Não raro se diz que Portugal tem poucos, e com pouca qualidade, escritores de viagens, o que é ainda mais estranho sendo o português um natural viajante (tema para futura dissertação), no rol e com qualidade quase que só se aponta o ancestralíssimo Fernão Mendes, esquecemo-nos de Torga, homem do século XX português e talvez por isso ainda anda desarrumado pelos cânones, mas que foi um enorme escritor de viagens, cultivando o género ao longo dos seus XVI diários não só na forma narrativa mas levando ao género os travos e aromas da poesia. Atrevo-me pois a considerar Torga como um poeta de viagens, género que bastamente cultivou ao longo dos seus diários e com que belos frutos dessa colheita nos podemos deliciar…
Nesses cantares de andarilho alguns poemas foram escritos no nosso Alentejo (des) encantado.

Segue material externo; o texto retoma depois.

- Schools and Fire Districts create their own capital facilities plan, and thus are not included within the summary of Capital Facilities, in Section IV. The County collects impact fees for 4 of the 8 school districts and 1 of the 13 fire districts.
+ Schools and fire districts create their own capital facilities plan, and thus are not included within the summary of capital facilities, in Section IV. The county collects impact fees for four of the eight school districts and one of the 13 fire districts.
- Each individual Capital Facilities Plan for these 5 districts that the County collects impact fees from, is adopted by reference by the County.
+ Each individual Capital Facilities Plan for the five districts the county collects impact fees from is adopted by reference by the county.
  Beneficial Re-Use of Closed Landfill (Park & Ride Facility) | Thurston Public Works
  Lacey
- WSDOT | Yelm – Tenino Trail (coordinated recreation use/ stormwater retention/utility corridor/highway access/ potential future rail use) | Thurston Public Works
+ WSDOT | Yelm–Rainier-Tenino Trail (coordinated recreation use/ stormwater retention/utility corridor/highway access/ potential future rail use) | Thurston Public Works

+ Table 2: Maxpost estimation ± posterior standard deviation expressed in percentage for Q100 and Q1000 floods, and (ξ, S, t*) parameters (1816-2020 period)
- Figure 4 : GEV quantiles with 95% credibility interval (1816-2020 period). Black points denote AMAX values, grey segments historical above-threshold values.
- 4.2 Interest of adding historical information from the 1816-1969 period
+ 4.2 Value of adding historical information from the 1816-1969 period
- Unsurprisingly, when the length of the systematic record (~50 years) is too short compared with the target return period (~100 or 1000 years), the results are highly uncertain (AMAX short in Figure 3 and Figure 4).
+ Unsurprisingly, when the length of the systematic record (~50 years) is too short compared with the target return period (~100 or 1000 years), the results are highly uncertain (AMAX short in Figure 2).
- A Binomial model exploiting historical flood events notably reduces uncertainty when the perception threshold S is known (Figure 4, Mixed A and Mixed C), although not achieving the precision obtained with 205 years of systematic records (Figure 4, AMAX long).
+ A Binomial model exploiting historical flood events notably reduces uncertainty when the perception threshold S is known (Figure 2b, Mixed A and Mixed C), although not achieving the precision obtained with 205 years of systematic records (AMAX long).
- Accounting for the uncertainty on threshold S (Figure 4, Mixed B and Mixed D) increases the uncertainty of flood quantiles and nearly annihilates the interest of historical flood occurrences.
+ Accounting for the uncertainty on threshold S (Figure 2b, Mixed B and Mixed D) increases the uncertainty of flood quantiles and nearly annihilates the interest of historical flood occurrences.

Concretamente no distrito de Portalegre, sem desprimor de outros locais, encontramos poemas com registo em Monforte, Sousel e este que aqui vos deixo apresentando como certidão de nascimento Alpalhão, a 1 de Novembro de 1952.
"Insónia alentejana
Pátria pequena, deixa-me dormir,
Um momento que seja,
No teu leito maior, térrea planura
Onde cabe o meu corpo e o meu tormento.
Nesta larga brancura
De restolhos, de cal e solidão,
E ao lado do sereno sofrimento
Dum sobreiro a sangrar,
Pode, talvez, um pobre coração
Bater e ao mesmo tempo descansar…
In, Diário VI
(fotos retiradas da página da EB1 de Alpalhão)
Recordo com nostalgia, o brilhozinho nos olhos, o sorriso sardónico por detrás do bigode grisalho mas bem cuidado, o pigarro aclarando a goela livrando-a de uns gramas de nicotina, o ilustre Dr. Barrocas, lídimo professor de português, orgulhoso de si mesmo, vaidoso, do alto do estrado magistral mostrava-nos ufano, a estes que a terra há-de comer, os seus livros com dedicatória e autografados por um tal de Adolfo Rocha para os amigos, Miguel Torga para os leitores.